▶ [WHAT IS BEING ASKED]: Wherever a line of the data contains "thirty", copy that line.

▶ [Source records]:

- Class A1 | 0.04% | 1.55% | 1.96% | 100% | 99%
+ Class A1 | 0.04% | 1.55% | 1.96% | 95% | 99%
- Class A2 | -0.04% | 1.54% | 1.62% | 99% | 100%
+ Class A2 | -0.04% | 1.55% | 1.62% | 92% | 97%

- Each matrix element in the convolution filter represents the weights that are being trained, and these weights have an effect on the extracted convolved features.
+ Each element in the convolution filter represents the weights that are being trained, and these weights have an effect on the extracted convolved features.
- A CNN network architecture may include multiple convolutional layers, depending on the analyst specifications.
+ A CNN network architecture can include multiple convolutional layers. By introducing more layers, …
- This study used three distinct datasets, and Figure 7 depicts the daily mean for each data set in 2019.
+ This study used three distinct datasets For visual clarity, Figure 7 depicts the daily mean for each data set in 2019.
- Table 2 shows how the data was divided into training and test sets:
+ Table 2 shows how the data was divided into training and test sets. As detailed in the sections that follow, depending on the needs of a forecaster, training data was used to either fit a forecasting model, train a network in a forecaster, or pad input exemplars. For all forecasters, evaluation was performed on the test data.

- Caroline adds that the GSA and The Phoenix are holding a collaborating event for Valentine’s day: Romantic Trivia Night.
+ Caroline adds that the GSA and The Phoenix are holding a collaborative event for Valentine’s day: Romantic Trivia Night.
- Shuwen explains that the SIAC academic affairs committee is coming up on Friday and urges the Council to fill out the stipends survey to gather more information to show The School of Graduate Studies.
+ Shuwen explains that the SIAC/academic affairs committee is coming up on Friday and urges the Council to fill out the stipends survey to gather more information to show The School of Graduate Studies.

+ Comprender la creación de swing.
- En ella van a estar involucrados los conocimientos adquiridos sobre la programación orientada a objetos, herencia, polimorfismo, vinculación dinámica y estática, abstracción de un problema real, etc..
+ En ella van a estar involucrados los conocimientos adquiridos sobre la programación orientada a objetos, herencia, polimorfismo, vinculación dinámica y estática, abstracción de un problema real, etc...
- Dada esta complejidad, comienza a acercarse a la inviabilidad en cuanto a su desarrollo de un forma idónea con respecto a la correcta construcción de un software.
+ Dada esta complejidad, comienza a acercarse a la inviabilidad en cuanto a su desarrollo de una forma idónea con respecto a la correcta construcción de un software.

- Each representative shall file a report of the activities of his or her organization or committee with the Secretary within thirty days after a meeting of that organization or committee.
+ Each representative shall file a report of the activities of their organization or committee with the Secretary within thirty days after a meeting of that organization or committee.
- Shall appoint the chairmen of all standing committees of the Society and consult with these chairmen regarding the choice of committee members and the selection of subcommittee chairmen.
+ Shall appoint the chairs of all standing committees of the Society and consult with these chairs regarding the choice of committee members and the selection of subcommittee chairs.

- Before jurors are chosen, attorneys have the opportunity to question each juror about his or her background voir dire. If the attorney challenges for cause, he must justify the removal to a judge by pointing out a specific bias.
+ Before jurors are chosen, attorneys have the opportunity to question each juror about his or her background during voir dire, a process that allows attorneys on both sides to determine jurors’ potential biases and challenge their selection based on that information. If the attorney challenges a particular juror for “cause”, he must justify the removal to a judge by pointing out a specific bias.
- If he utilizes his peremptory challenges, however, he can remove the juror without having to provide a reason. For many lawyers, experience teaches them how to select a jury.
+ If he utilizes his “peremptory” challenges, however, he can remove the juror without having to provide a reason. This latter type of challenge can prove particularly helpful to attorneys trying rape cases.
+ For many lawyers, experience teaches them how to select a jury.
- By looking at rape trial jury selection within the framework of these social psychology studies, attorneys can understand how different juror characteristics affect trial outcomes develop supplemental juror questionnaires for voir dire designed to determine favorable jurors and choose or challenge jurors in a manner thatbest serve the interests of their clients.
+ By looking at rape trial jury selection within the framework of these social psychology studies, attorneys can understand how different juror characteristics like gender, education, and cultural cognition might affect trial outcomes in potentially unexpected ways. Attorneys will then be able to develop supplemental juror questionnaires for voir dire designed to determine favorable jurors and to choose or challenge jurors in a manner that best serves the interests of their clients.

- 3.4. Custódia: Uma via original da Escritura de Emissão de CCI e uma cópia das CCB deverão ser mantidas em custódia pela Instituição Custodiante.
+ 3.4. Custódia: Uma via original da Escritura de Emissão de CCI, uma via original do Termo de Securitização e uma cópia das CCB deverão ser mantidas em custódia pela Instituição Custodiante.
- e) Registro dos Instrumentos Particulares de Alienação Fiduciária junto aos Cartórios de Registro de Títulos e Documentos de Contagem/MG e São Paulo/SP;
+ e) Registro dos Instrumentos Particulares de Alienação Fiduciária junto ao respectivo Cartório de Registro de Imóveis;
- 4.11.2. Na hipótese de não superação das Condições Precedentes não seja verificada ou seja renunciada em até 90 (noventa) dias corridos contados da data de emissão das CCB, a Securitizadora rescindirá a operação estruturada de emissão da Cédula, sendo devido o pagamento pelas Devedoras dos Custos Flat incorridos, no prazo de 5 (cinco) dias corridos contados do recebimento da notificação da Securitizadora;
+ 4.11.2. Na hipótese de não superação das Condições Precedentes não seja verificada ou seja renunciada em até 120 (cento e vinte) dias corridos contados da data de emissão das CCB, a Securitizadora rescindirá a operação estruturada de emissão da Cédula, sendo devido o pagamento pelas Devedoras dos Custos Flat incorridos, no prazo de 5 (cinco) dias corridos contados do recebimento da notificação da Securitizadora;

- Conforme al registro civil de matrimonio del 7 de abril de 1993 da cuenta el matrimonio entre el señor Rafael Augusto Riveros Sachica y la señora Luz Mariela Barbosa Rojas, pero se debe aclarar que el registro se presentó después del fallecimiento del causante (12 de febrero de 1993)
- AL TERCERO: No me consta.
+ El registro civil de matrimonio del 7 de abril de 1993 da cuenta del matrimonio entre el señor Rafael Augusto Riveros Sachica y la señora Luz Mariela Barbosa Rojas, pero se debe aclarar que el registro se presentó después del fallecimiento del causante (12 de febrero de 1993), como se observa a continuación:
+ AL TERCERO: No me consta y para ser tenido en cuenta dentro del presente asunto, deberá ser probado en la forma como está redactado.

▶ [WRITTEN RESPONSE]:
- Each representative shall file a report of the activities of his or her organization or committee with the Secretary within thirty days after a meeting of that organization or committee.
+ Each representative shall file a report of the activities of their organization or committee with the Secretary within thirty days after a meeting of that organization or committee.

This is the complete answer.